# DATA:
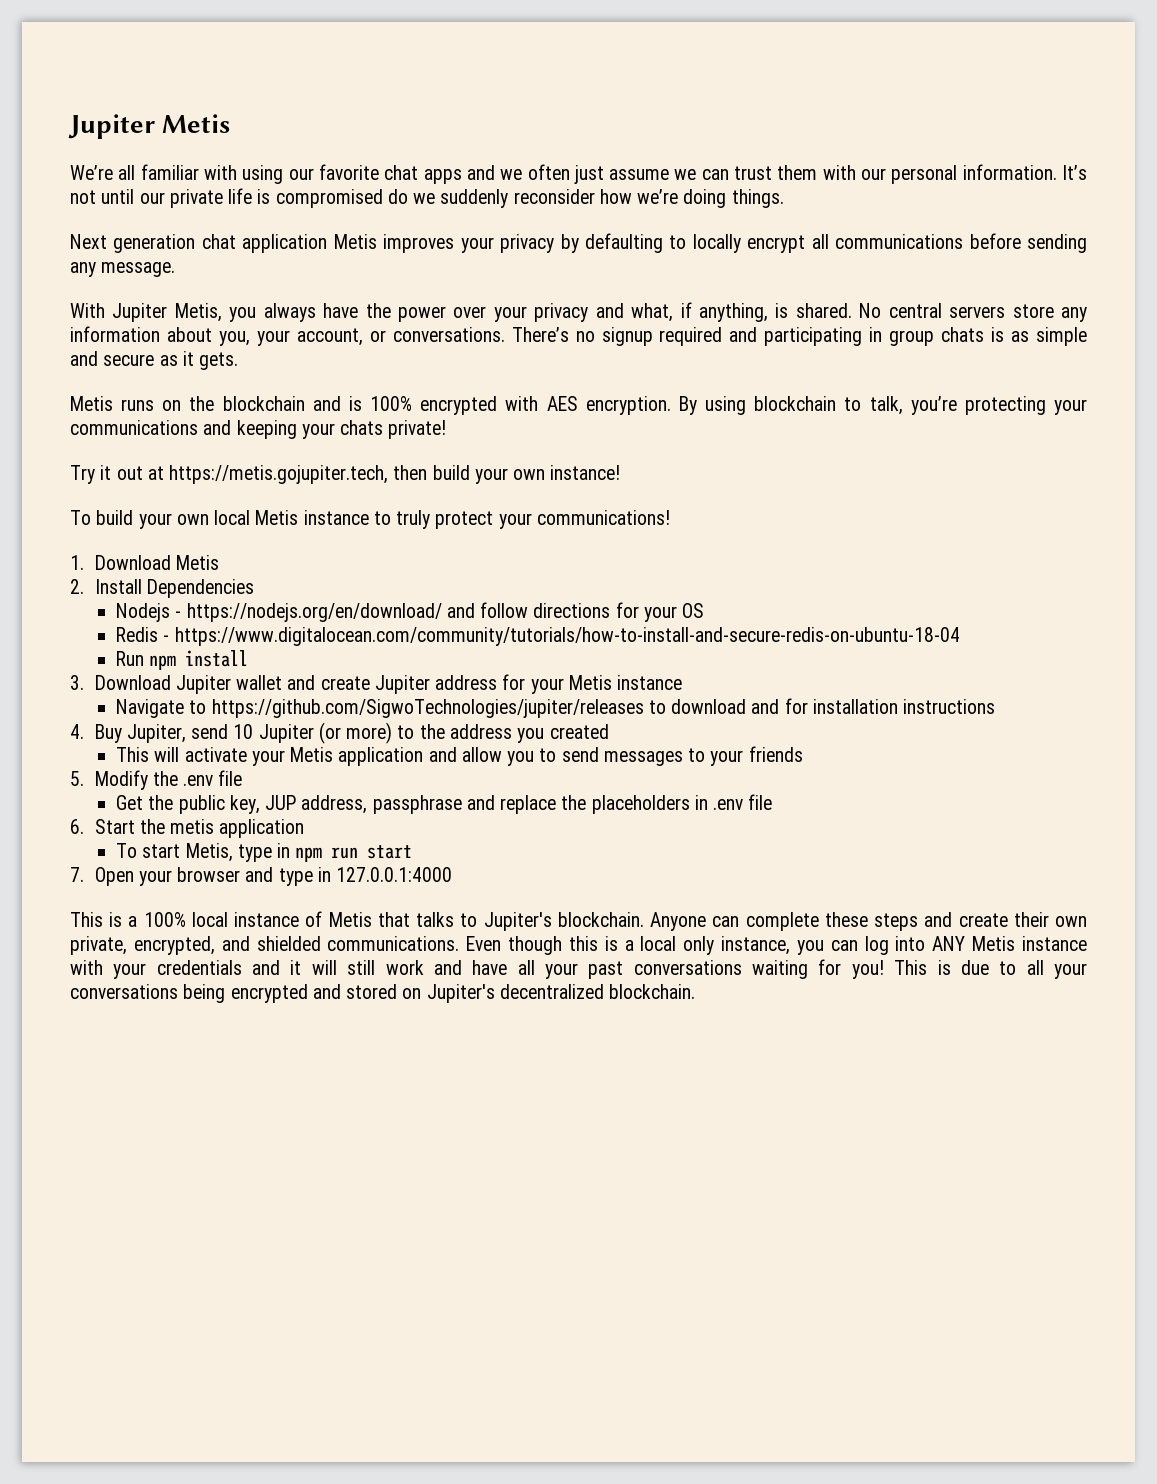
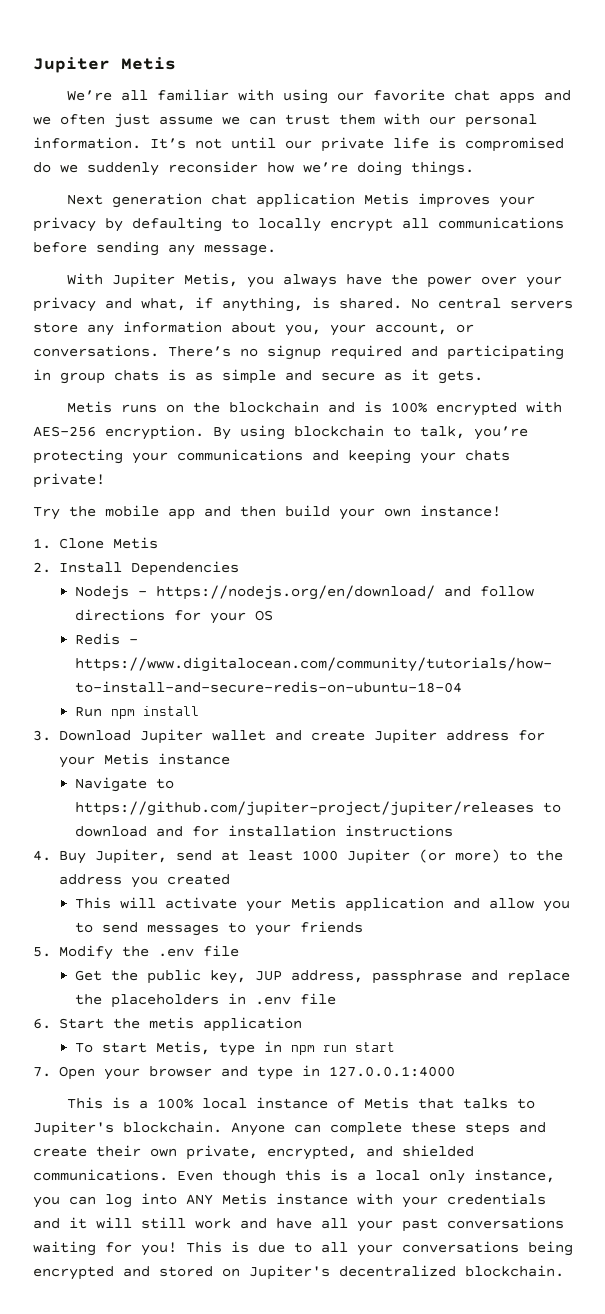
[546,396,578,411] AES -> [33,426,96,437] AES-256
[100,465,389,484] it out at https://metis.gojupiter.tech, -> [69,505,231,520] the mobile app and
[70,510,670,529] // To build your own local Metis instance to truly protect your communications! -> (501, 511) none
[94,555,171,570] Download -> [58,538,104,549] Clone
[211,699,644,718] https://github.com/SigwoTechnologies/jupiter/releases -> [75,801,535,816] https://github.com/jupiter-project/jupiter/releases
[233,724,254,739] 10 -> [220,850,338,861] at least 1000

# WORK ORDER:
An exact copy of the lines from the one with "[70,510,670,529] // To" to the final line of the entries is all that the answer should hold.

# WRITTEN ANSWER:
[70,510,670,529] // To build your own local Metis instance to truly protect your communications! -> (501, 511) none
[94,555,171,570] Download -> [58,538,104,549] Clone
[211,699,644,718] https://github.com/SigwoTechnologies/jupiter/releases -> [75,801,535,816] https://github.com/jupiter-project/jupiter/releases
[233,724,254,739] 10 -> [220,850,338,861] at least 1000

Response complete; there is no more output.